Dataset excerpts:

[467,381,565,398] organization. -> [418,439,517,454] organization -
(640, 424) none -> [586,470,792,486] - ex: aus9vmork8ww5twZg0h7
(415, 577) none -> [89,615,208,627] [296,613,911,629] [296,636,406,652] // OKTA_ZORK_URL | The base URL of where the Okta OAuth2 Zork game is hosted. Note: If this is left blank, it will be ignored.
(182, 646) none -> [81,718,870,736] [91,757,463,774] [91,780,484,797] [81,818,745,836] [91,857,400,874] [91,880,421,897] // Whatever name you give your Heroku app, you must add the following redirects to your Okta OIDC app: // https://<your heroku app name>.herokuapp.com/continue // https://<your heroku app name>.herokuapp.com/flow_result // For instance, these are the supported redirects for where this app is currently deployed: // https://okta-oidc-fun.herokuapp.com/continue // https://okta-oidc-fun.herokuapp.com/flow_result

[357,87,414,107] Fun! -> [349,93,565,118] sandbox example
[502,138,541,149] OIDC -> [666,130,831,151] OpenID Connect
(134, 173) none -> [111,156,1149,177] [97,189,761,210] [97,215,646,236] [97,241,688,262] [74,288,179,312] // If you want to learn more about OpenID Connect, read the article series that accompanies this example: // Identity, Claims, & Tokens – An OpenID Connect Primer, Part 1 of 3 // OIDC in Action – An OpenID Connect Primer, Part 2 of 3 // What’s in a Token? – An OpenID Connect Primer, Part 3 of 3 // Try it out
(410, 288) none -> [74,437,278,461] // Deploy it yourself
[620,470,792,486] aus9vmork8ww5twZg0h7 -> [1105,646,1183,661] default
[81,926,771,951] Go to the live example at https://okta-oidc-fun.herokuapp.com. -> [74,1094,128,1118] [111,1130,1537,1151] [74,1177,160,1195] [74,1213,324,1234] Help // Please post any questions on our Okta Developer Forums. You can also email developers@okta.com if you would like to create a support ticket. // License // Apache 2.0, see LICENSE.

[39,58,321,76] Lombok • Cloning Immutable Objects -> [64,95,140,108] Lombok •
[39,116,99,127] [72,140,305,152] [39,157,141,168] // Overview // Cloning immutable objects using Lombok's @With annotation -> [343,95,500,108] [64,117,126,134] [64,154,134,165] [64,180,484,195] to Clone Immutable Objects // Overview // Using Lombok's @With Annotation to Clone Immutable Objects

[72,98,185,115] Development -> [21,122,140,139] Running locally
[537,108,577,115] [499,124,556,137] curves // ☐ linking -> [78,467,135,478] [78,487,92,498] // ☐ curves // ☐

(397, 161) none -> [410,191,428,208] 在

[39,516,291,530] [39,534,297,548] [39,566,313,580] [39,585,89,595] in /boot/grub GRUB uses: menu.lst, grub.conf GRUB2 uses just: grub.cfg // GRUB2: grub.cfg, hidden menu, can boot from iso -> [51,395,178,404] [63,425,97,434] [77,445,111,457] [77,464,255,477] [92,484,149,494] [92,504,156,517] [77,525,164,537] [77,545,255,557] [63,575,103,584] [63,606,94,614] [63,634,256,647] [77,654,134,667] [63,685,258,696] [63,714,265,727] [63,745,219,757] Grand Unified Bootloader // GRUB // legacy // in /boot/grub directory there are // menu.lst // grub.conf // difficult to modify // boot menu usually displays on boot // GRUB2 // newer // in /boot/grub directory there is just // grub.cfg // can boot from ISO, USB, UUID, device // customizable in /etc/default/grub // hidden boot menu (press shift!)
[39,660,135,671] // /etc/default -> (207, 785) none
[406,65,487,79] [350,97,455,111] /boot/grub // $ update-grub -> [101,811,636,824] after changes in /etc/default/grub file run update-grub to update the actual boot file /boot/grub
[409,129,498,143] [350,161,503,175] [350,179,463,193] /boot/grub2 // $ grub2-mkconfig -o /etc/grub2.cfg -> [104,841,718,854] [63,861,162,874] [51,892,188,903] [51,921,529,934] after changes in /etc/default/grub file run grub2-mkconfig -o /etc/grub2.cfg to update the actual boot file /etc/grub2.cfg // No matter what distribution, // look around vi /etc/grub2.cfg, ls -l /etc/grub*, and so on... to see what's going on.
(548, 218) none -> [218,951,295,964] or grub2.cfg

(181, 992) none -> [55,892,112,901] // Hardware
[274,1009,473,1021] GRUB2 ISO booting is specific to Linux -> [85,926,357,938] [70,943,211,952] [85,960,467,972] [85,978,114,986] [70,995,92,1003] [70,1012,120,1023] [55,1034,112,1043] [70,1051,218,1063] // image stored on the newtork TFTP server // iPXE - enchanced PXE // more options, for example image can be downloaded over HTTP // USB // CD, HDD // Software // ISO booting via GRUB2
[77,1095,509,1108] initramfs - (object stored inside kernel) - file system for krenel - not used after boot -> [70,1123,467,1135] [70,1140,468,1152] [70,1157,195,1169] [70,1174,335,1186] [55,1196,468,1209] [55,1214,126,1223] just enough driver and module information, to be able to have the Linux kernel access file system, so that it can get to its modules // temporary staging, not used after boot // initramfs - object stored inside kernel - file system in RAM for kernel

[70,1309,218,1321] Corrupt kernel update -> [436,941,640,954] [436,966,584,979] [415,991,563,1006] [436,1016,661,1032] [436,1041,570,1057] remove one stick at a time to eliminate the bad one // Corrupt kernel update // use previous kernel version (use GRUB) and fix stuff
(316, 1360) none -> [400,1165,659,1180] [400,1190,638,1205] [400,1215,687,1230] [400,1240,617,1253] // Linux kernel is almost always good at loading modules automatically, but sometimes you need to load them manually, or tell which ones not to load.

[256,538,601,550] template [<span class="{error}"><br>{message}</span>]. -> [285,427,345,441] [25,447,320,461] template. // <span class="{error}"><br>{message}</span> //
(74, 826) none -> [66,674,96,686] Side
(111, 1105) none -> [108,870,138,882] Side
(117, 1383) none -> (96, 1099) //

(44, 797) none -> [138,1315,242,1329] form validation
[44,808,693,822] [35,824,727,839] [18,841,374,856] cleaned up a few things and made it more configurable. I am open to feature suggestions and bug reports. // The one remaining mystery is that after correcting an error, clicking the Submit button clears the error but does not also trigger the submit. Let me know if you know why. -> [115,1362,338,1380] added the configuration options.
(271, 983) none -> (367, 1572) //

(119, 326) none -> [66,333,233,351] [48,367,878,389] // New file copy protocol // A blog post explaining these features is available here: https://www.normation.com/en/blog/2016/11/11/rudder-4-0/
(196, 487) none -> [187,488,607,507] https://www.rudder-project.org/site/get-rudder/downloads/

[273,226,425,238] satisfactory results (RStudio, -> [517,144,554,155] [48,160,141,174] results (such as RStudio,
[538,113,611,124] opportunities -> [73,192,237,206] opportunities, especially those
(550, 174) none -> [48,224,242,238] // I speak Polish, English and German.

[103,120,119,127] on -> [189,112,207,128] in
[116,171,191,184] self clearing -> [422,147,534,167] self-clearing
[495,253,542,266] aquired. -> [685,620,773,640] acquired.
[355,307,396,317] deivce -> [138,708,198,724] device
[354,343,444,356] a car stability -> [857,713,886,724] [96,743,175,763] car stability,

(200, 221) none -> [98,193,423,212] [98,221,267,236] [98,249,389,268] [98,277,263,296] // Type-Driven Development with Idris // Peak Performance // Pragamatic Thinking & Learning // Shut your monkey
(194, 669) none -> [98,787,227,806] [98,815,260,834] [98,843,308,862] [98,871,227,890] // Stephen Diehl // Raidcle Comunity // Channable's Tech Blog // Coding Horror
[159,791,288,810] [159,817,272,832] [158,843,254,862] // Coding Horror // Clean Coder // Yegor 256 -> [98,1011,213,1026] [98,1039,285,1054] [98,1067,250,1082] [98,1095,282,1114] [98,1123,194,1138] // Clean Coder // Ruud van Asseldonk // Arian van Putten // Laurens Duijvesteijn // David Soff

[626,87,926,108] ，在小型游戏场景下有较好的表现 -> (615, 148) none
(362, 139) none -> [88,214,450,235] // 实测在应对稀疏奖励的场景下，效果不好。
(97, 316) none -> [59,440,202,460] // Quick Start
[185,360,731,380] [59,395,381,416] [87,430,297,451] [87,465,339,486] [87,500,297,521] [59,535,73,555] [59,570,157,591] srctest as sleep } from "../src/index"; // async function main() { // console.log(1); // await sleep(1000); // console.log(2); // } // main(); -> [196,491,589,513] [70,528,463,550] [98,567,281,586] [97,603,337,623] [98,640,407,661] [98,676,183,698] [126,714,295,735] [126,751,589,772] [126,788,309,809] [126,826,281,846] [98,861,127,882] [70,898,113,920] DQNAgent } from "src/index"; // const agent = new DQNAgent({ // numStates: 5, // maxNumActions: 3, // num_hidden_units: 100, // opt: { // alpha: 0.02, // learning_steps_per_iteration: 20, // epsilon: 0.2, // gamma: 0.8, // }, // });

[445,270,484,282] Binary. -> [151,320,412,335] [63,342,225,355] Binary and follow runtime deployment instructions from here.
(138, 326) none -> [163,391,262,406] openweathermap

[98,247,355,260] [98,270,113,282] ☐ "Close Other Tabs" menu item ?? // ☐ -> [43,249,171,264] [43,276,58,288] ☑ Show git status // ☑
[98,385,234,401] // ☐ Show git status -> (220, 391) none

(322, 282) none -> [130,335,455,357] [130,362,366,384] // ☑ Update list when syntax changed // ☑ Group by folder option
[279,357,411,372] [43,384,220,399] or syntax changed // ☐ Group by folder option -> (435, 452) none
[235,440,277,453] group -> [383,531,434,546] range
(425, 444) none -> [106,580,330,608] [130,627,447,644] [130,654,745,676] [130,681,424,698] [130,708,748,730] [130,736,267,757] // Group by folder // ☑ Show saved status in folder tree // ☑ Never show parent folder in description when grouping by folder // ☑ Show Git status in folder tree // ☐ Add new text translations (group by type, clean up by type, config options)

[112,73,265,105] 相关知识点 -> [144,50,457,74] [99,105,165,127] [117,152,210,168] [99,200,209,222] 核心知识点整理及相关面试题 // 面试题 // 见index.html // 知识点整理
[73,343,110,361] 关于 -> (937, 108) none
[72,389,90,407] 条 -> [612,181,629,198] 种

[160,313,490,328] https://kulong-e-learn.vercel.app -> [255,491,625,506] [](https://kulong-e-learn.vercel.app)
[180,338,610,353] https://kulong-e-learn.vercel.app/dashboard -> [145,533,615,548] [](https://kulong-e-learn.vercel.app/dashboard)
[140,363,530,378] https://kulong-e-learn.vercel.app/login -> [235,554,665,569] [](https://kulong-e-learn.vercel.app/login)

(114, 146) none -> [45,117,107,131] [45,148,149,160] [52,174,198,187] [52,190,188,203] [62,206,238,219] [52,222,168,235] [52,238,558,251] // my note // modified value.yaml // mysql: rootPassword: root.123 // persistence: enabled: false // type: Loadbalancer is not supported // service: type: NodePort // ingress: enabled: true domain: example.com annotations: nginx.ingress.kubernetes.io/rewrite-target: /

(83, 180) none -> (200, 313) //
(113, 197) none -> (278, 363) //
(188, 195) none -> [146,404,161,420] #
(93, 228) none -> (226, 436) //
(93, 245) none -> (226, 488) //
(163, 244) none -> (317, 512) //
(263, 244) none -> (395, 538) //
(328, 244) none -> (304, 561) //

#### [Exercise directions]
Could you write out, exactly as they stand, only the lines above that begin at the line with "[140,363,530,378] https://kulong-e-learn.vercel.app/login ->" and stop after the line with "(93, 228) none -> (226, 436) //"?

#### [Written answer]
[140,363,530,378] https://kulong-e-learn.vercel.app/login -> [235,554,665,569] [](https://kulong-e-learn.vercel.app/login)

(114, 146) none -> [45,117,107,131] [45,148,149,160] [52,174,198,187] [52,190,188,203] [62,206,238,219] [52,222,168,235] [52,238,558,251] // my note // modified value.yaml // mysql: rootPassword: root.123 // persistence: enabled: false // type: Loadbalancer is not supported // service: type: NodePort // ingress: enabled: true domain: example.com annotations: nginx.ingress.kubernetes.io/rewrite-target: /

(83, 180) none -> (200, 313) //
(113, 197) none -> (278, 363) //
(188, 195) none -> [146,404,161,420] #
(93, 228) none -> (226, 436) //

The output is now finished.